Supplied data:
----------

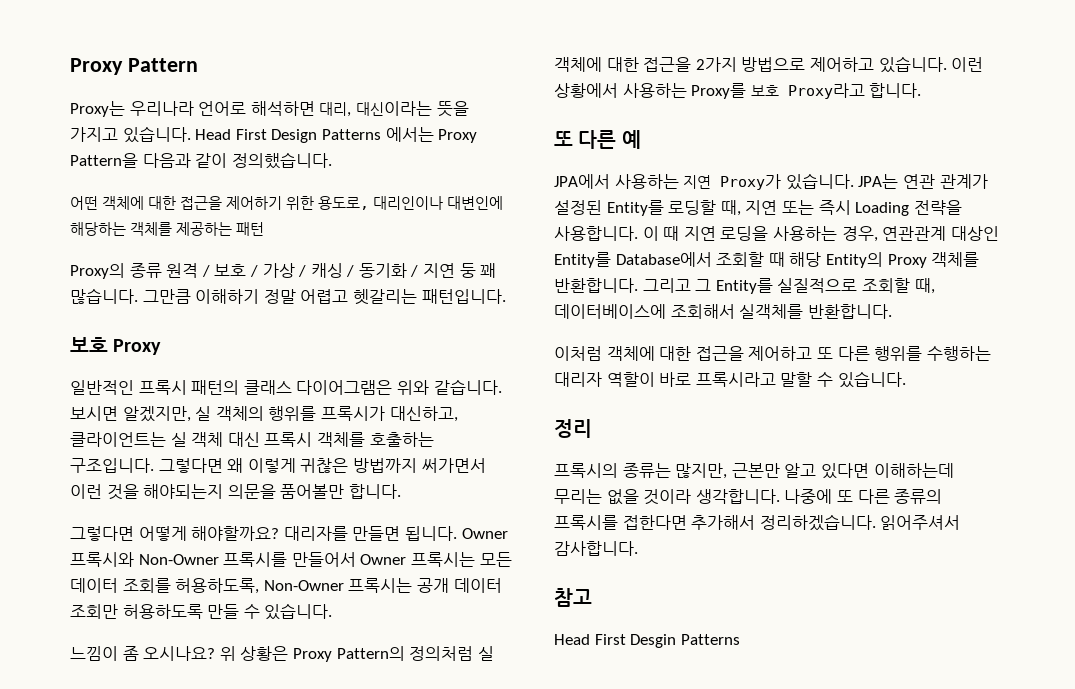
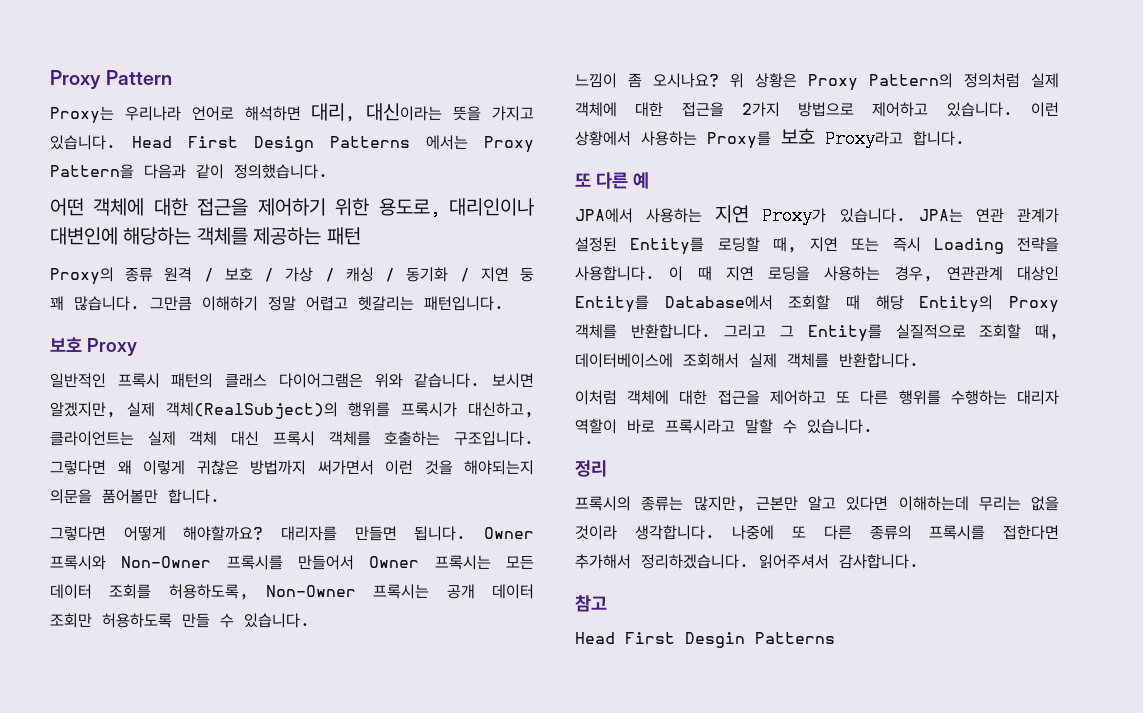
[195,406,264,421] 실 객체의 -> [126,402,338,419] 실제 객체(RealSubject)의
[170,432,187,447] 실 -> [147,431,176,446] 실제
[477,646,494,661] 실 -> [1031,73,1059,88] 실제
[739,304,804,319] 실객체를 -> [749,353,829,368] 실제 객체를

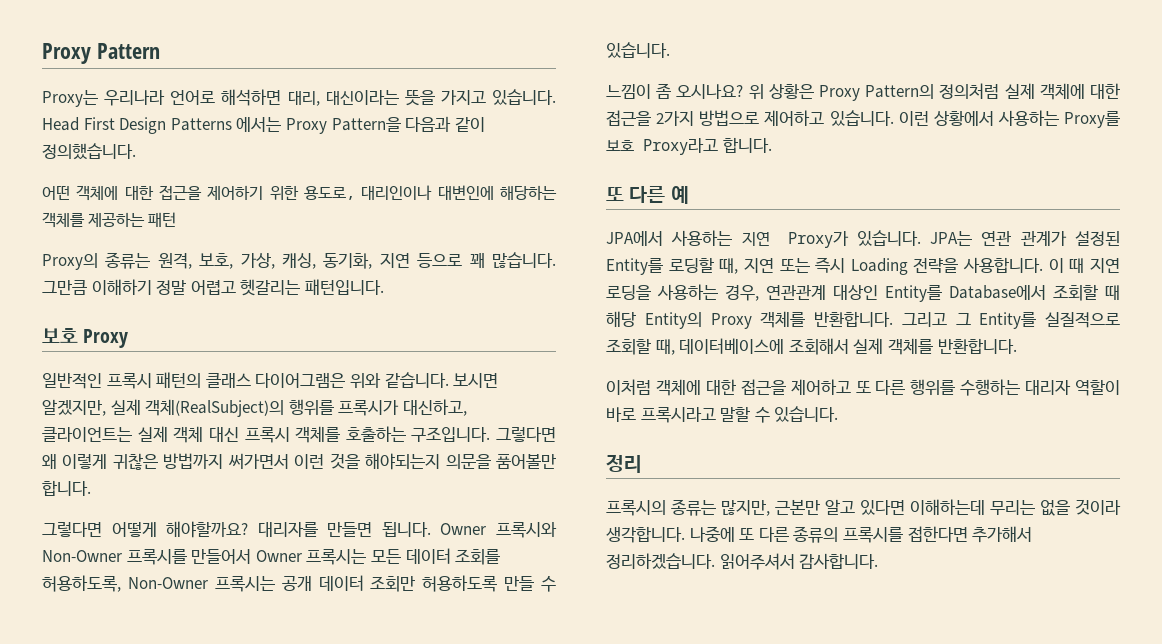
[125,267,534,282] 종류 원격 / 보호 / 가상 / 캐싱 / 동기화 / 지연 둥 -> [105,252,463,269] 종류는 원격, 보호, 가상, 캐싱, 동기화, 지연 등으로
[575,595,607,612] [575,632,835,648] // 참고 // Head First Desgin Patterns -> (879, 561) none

----------

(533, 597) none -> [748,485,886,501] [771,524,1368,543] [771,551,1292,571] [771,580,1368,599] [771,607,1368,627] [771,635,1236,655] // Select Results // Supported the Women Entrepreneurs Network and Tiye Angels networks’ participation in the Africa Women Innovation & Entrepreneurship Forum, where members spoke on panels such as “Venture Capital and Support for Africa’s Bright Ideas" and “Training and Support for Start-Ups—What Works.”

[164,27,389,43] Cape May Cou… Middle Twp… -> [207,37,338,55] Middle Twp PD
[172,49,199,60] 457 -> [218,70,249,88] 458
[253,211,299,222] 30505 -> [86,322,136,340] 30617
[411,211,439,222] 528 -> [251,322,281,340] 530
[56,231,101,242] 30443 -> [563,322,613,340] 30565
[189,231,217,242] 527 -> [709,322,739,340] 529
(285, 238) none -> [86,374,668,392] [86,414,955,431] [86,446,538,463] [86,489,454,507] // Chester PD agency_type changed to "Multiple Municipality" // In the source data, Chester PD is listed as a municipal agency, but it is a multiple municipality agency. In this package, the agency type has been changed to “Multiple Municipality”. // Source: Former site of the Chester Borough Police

----------

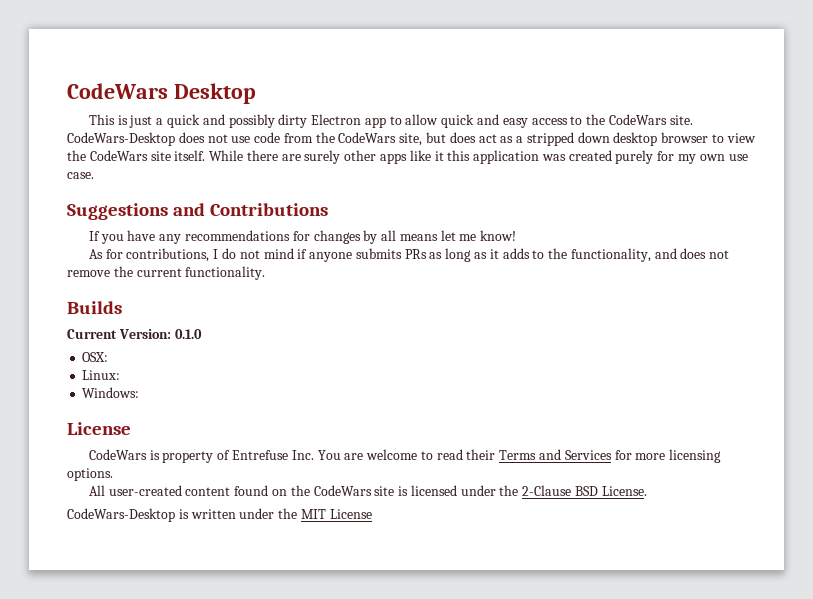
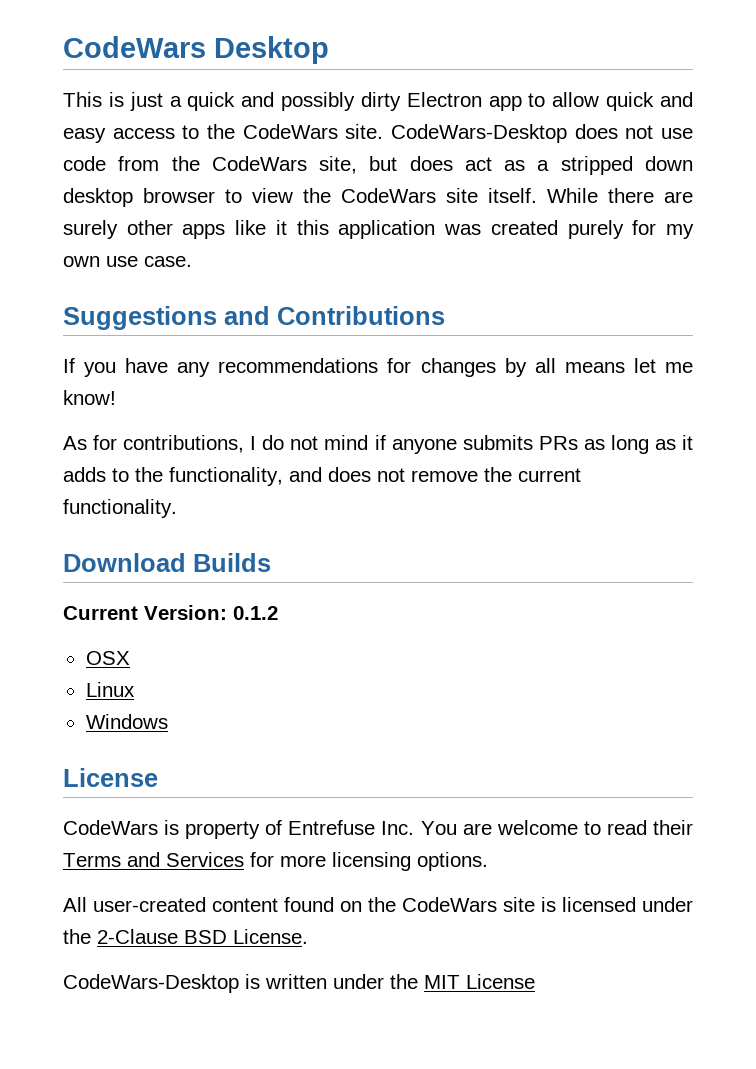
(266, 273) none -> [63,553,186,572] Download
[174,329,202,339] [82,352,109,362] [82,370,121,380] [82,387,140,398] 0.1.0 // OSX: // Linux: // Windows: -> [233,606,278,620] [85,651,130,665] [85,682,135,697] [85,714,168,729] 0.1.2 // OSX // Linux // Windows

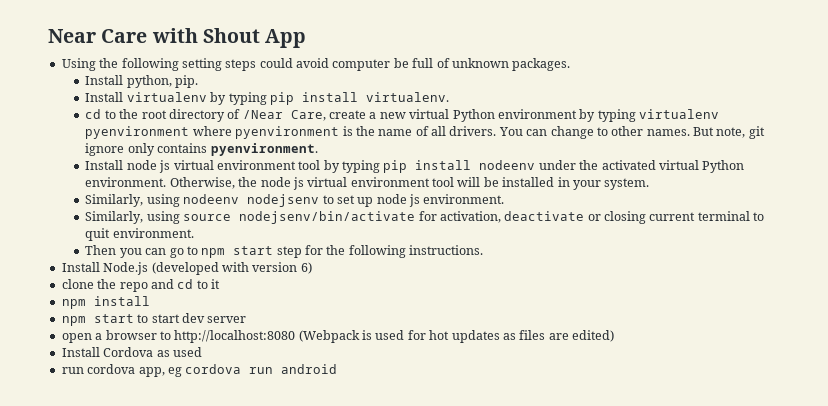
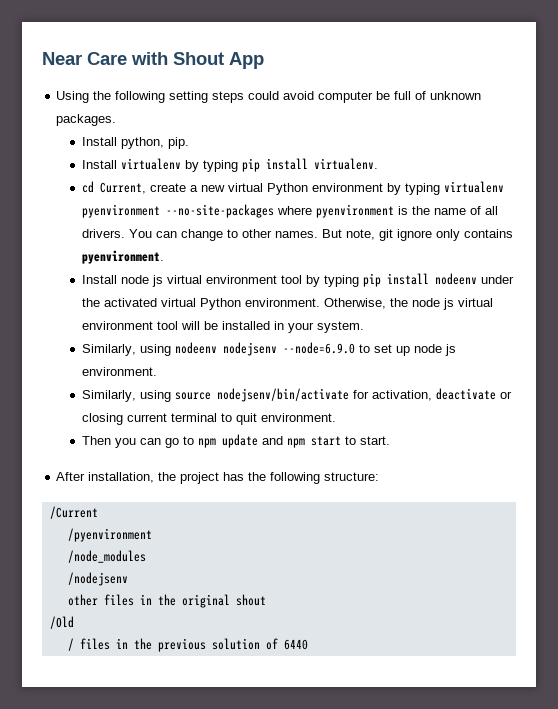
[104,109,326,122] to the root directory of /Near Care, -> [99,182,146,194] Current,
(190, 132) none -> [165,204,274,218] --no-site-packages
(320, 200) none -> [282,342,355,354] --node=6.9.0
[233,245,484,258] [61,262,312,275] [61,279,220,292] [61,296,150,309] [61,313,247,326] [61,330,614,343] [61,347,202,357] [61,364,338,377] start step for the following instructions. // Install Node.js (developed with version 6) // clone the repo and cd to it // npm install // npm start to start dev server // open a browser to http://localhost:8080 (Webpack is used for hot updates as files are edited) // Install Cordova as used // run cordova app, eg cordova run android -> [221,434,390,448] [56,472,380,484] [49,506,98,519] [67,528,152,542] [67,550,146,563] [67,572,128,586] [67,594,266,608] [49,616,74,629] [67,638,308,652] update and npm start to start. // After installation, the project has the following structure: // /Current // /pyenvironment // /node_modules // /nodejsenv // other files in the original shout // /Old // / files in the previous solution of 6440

----------

What the task requires: The answer is the lines above from the one with "(266, 273) none -> [63,553,186,572] Download" to the one with "[233,245,484,258] [61,262,312,275] [61,279,220,292]", set down exactly, with no pictures.

Output for this exercise:
(266, 273) none -> [63,553,186,572] Download
[174,329,202,339] [82,352,109,362] [82,370,121,380] [82,387,140,398] 0.1.0 // OSX: // Linux: // Windows: -> [233,606,278,620] [85,651,130,665] [85,682,135,697] [85,714,168,729] 0.1.2 // OSX // Linux // Windows

[104,109,326,122] to the root directory of /Near Care, -> [99,182,146,194] Current,
(190, 132) none -> [165,204,274,218] --no-site-packages
(320, 200) none -> [282,342,355,354] --node=6.9.0
[233,245,484,258] [61,262,312,275] [61,279,220,292] [61,296,150,309] [61,313,247,326] [61,330,614,343] [61,347,202,357] [61,364,338,377] start step for the following instructions. // Install Node.js (developed with version 6) // clone the repo and cd to it // npm install // npm start to start dev server // open a browser to http://localhost:8080 (Webpack is used for hot updates as files are edited) // Install Cordova as used // run cordova app, eg cordova run android -> [221,434,390,448] [56,472,380,484] [49,506,98,519] [67,528,152,542] [67,550,146,563] [67,572,128,586] [67,594,266,608] [49,616,74,629] [67,638,308,652] update and npm start to start. // After installation, the project has the following structure: // /Current // /pyenvironment // /node_modules // /nodejsenv // other files in the original shout // /Old // / files in the previous solution of 6440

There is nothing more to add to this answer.